To do ▸ An exact reproduction of the data below is expected, free of images.

--- Data supplied ---

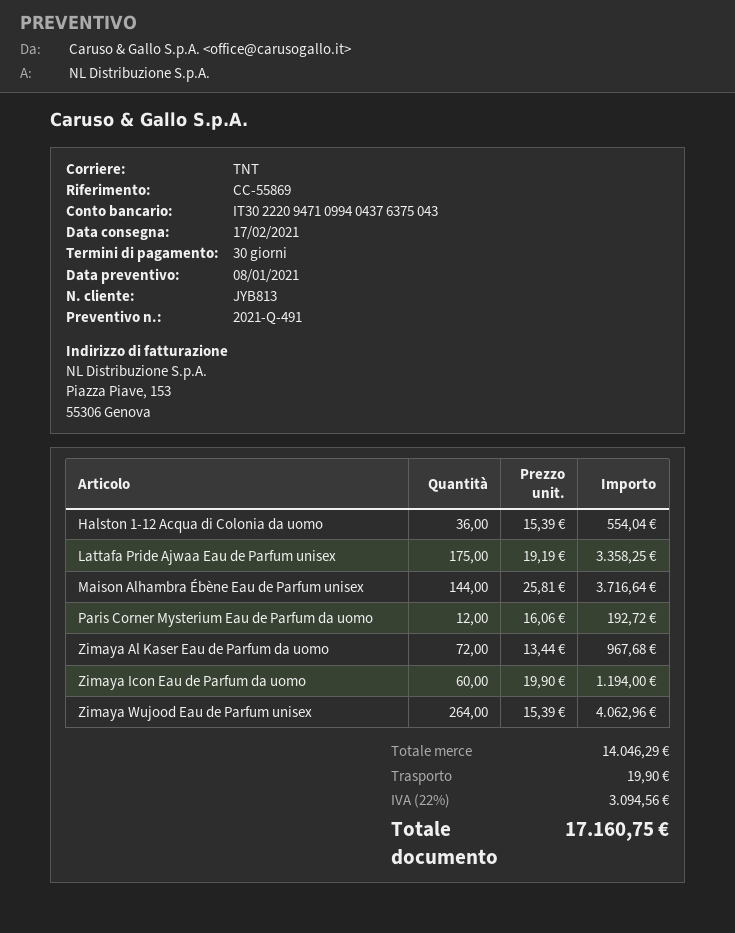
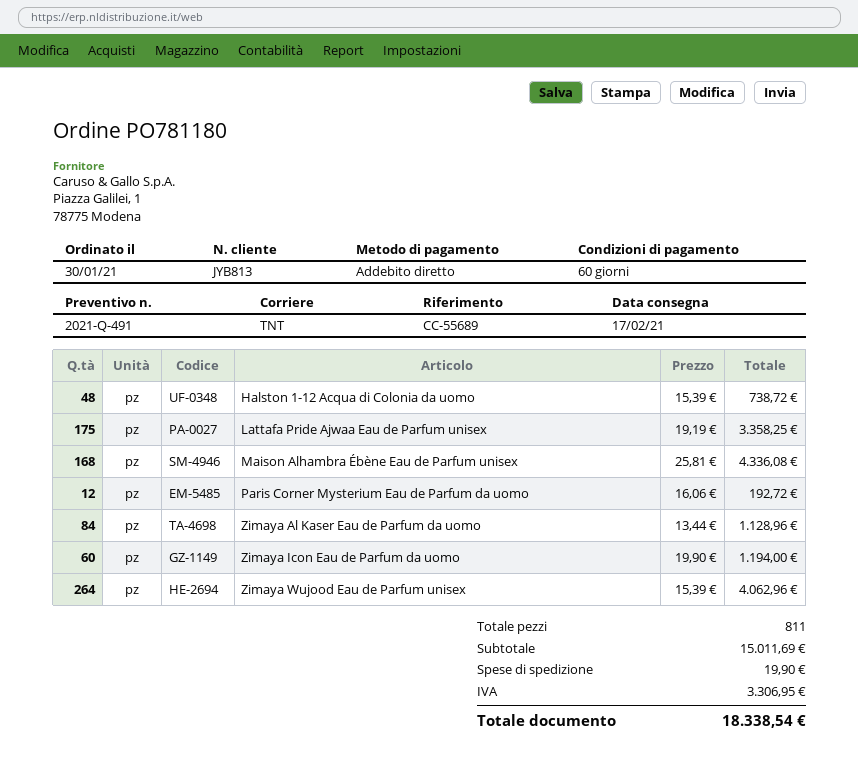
payment terms: 30 days -> 60 days
reference: CC-55869 -> CC-55689
Halston 1-12 Acqua di Colonia da uomo: 36 x 15.39 = 554.04 -> 48 x 15.39 = 738.72
Maison Alhambra Ébène Eau de Parfum unisex: 144 x 25.81 = 3716.64 -> 168 x 25.81 = 4336.08
Zimaya Al Kaser Eau de Parfum da uomo: 72 x 13.44 = 967.68 -> 84 x 13.44 = 1128.96
subtotal: 14046.29 -> 15011.69
tax: 3094.56 -> 3306.95
total: 17160.75 -> 18338.54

---

Result for this task ▸
payment terms: 30 days -> 60 days
reference: CC-55869 -> CC-55689
Halston 1-12 Acqua di Colonia da uomo: 36 x 15.39 = 554.04 -> 48 x 15.39 = 738.72
Maison Alhambra Ébène Eau de Parfum unisex: 144 x 25.81 = 3716.64 -> 168 x 25.81 = 4336.08
Zimaya Al Kaser Eau de Parfum da uomo: 72 x 13.44 = 967.68 -> 84 x 13.44 = 1128.96
subtotal: 14046.29 -> 15011.69
tax: 3094.56 -> 3306.95
total: 17160.75 -> 18338.54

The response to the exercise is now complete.